Malam itu, aku tertidur dengan menahan luka yang entah kapan akan sembuh. Sementara Aylin menikmati tidurnya dengan nyenyak. Bahkan mimpi buruk pun enggan mendekatinya.
***
Pagi itu rumah gempar dengan teriakan Aylin.
"Kau sembunyikan di mana, paperku?" Aylin mendelik menatapku.
"Paper apa? Aku nggak tahu. Coba cari lagi, barangkali terselip."
"Sudah ngaku saja. Kamu mau balas dendam, kan. Kemarin sudah menunggu lama di parkiran kampus?"
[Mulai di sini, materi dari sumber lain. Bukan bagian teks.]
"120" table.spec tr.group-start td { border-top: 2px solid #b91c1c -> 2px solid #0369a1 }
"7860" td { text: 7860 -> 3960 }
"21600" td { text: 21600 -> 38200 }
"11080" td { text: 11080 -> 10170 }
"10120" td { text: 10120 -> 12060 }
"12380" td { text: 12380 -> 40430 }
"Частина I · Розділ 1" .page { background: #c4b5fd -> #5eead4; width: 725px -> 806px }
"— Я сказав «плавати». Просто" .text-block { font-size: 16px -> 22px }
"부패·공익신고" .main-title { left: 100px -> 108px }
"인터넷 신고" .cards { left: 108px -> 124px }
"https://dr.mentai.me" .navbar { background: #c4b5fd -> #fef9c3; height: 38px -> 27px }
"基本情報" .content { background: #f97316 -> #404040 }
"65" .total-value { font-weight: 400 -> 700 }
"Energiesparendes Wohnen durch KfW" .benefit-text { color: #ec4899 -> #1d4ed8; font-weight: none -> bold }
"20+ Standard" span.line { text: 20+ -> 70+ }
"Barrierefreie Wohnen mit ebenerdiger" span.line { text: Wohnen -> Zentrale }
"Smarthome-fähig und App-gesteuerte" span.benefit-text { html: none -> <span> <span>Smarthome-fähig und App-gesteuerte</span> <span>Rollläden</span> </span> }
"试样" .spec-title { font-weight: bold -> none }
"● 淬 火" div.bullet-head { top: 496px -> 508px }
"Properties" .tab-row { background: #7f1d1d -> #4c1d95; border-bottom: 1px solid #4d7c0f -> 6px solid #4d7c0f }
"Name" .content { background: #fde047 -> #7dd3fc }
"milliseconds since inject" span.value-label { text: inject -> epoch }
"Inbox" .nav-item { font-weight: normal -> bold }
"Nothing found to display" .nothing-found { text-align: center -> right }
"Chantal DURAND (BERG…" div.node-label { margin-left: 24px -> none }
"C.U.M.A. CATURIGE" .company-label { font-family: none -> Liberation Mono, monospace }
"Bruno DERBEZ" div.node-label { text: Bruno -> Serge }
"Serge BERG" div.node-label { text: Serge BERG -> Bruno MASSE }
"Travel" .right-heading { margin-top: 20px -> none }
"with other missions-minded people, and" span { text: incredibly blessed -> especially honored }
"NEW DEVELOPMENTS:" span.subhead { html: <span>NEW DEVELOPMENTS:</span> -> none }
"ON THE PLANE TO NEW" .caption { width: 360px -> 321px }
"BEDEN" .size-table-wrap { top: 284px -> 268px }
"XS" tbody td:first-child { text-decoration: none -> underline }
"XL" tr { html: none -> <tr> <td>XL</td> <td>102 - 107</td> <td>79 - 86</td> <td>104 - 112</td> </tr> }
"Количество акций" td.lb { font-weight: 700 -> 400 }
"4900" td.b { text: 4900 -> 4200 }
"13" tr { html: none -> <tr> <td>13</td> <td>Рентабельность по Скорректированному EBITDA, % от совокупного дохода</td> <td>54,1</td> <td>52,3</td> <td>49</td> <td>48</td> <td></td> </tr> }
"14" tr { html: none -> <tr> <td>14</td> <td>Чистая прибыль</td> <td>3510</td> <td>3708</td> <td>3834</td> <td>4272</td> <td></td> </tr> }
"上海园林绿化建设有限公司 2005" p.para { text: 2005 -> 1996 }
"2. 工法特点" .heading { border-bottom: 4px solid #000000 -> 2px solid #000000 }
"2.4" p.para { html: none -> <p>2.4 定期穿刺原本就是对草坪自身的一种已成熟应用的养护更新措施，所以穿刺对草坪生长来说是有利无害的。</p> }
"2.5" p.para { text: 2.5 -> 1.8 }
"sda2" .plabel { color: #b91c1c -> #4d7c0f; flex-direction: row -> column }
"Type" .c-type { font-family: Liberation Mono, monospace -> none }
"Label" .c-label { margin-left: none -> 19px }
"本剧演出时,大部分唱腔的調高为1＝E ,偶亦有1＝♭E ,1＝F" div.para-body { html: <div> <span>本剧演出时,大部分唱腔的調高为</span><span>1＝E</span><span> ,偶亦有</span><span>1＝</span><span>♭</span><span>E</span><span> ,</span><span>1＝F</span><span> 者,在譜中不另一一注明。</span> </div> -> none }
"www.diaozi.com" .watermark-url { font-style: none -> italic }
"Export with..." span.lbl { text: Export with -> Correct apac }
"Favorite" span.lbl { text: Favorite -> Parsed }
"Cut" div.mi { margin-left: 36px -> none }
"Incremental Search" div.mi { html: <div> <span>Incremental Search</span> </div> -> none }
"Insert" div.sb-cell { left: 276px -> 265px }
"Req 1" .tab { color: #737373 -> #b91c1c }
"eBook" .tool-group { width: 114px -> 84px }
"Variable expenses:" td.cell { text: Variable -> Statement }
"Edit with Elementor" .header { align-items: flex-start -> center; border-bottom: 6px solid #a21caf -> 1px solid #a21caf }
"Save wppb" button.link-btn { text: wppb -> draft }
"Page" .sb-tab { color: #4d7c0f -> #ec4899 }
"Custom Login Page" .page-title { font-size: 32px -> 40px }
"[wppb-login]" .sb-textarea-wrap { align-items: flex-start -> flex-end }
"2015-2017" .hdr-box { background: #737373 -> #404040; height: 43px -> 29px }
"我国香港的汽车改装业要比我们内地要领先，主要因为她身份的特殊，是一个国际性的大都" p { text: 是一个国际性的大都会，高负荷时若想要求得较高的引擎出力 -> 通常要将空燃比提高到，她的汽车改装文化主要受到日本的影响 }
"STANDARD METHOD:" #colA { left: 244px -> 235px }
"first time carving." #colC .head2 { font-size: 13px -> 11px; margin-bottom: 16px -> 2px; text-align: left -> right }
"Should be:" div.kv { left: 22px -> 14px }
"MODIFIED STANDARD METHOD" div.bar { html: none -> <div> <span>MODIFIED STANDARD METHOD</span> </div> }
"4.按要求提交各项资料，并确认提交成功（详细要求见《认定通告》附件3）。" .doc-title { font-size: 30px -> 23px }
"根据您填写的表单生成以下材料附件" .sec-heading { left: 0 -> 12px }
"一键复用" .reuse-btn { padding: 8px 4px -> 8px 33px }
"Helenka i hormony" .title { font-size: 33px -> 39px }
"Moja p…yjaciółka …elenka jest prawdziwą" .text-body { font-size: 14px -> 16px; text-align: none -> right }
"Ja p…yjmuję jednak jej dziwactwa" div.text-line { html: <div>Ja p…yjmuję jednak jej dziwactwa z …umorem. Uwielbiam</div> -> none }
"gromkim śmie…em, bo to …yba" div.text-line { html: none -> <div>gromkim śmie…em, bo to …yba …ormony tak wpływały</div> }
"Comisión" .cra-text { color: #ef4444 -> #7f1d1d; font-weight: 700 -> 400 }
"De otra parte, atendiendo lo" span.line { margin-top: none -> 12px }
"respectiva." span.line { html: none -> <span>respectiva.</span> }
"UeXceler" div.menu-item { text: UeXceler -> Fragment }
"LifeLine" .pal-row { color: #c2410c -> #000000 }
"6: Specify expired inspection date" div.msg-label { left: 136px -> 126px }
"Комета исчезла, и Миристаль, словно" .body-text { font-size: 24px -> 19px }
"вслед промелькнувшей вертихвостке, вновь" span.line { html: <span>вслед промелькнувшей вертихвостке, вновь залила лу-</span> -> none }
"Wallahi, Aylin. Buat apa aku membalas perbuatanmu."
"Akui saja, biar kelar masalah ini."
Selalu aku yang disalahkan. Jika kesabaran, tidak bisa menyadarkannya. Mungkin kehilangan jadi jawaban atas semuanya. Aku keluar kamar, mendinginkan pikiran yang mulai memanas. Mengambil kunci motor dan gegas berangkat kerja.
Di depan rumah aku dikagetkan dengan sosok lelaki dengan ketampanan maksimal. Berwajah oriental dengan tinggi kisaran 170 senti, kulitnya bersih dan penampilannya rapi. Itu lelaki yang kemarin kutemui di parkiran kampus. Aku ingat betul, namanya Aidan, pemilik mobil sporty berwarna hitam.
"Mengapa dia tahu rumahku? Jangan-jangan dia jodoh yang dikirim Tuhan untuk menyembuhkan lukaku.